┌────────
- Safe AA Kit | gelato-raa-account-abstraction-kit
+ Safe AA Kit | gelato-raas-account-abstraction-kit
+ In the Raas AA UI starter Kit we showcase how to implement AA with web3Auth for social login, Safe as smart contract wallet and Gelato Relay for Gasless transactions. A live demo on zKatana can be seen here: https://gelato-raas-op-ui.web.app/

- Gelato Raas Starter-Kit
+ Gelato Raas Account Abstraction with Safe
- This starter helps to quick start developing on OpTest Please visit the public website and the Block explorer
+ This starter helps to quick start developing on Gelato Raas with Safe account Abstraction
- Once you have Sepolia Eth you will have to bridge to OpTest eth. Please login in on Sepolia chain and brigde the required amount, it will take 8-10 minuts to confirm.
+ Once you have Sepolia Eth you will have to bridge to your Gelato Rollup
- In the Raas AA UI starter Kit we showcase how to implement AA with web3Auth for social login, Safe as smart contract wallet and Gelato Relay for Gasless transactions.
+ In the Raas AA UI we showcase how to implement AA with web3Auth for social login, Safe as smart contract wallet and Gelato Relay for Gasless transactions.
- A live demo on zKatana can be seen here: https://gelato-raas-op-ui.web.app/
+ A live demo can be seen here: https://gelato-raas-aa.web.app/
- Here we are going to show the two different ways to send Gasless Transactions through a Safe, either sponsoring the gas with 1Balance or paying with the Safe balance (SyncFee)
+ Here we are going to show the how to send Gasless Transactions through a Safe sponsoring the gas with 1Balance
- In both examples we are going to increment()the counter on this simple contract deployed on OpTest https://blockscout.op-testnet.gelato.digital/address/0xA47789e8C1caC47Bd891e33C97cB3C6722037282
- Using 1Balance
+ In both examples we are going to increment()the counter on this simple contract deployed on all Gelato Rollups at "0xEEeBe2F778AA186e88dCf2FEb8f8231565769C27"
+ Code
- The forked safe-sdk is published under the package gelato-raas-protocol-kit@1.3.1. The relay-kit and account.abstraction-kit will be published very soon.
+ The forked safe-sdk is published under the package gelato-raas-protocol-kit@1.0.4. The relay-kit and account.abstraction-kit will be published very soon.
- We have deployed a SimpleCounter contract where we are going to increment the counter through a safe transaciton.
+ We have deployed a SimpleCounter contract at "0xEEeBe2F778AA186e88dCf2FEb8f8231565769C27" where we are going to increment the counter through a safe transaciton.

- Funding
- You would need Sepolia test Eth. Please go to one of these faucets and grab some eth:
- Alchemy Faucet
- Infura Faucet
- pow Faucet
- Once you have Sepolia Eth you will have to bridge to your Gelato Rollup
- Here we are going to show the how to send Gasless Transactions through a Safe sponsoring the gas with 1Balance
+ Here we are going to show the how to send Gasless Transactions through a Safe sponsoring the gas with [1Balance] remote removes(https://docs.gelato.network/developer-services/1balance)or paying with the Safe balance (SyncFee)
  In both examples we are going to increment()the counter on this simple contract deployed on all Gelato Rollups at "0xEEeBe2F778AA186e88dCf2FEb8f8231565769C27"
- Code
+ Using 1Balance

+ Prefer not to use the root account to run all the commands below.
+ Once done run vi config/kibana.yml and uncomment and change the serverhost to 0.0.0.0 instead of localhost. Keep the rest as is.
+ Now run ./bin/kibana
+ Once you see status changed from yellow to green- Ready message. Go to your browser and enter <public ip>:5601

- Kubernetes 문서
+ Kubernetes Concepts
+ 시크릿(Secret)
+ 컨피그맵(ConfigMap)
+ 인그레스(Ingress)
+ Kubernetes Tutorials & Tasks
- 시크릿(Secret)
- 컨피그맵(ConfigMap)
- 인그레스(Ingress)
└────────
*TASK*: Type out the records again exactly, line for line.

*SOLUTION FOR THIS PROBLEM*:
- Safe AA Kit | gelato-raa-account-abstraction-kit
+ Safe AA Kit | gelato-raas-account-abstraction-kit
+ In the Raas AA UI starter Kit we showcase how to implement AA with web3Auth for social login, Safe as smart contract wallet and Gelato Relay for Gasless transactions. A live demo on zKatana can be seen here: https://gelato-raas-op-ui.web.app/

- Gelato Raas Starter-Kit
+ Gelato Raas Account Abstraction with Safe
- This starter helps to quick start developing on OpTest Please visit the public website and the Block explorer
+ This starter helps to quick start developing on Gelato Raas with Safe account Abstraction
- Once you have Sepolia Eth you will have to bridge to OpTest eth. Please login in on Sepolia chain and brigde the required amount, it will take 8-10 minuts to confirm.
+ Once you have Sepolia Eth you will have to bridge to your Gelato Rollup
- In the Raas AA UI starter Kit we showcase how to implement AA with web3Auth for social login, Safe as smart contract wallet and Gelato Relay for Gasless transactions.
+ In the Raas AA UI we showcase how to implement AA with web3Auth for social login, Safe as smart contract wallet and Gelato Relay for Gasless transactions.
- A live demo on zKatana can be seen here: https://gelato-raas-op-ui.web.app/
+ A live demo can be seen here: https://gelato-raas-aa.web.app/
- Here we are going to show the two different ways to send Gasless Transactions through a Safe, either sponsoring the gas with 1Balance or paying with the Safe balance (SyncFee)
+ Here we are going to show the how to send Gasless Transactions through a Safe sponsoring the gas with 1Balance
- In both examples we are going to increment()the counter on this simple contract deployed on OpTest https://blockscout.op-testnet.gelato.digital/address/0xA47789e8C1caC47Bd891e33C97cB3C6722037282
- Using 1Balance
+ In both examples we are going to increment()the counter on this simple contract deployed on all Gelato Rollups at "0xEEeBe2F778AA186e88dCf2FEb8f8231565769C27"
+ Code
- The forked safe-sdk is published under the package gelato-raas-protocol-kit@1.3.1. The relay-kit and account.abstraction-kit will be published very soon.
+ The forked safe-sdk is published under the package gelato-raas-protocol-kit@1.0.4. The relay-kit and account.abstraction-kit will be published very soon.
- We have deployed a SimpleCounter contract where we are going to increment the counter through a safe transaciton.
+ We have deployed a SimpleCounter contract at "0xEEeBe2F778AA186e88dCf2FEb8f8231565769C27" where we are going to increment the counter through a safe transaciton.

- Funding
- You would need Sepolia test Eth. Please go to one of these faucets and grab some eth:
- Alchemy Faucet
- Infura Faucet
- pow Faucet
- Once you have Sepolia Eth you will have to bridge to your Gelato Rollup
- Here we are going to show the how to send Gasless Transactions through a Safe sponsoring the gas with 1Balance
+ Here we are going to show the how to send Gasless Transactions through a Safe sponsoring the gas with [1Balance] remote removes(https://docs.gelato.network/developer-services/1balance)or paying with the Safe balance (SyncFee)
  In both examples we are going to increment()the counter on this simple contract deployed on all Gelato Rollups at "0xEEeBe2F778AA186e88dCf2FEb8f8231565769C27"
- Code
+ Using 1Balance

+ Prefer not to use the root account to run all the commands below.
+ Once done run vi config/kibana.yml and uncomment and change the serverhost to 0.0.0.0 instead of localhost. Keep the rest as is.
+ Now run ./bin/kibana
+ Once you see status changed from yellow to green- Ready message. Go to your browser and enter <public ip>:5601

- Kubernetes 문서
+ Kubernetes Concepts
+ 시크릿(Secret)
+ 컨피그맵(ConfigMap)
+ 인그레스(Ingress)
+ Kubernetes Tutorials & Tasks
- 시크릿(Secret)
- 컨피그맵(ConfigMap)
- 인그레스(Ingress)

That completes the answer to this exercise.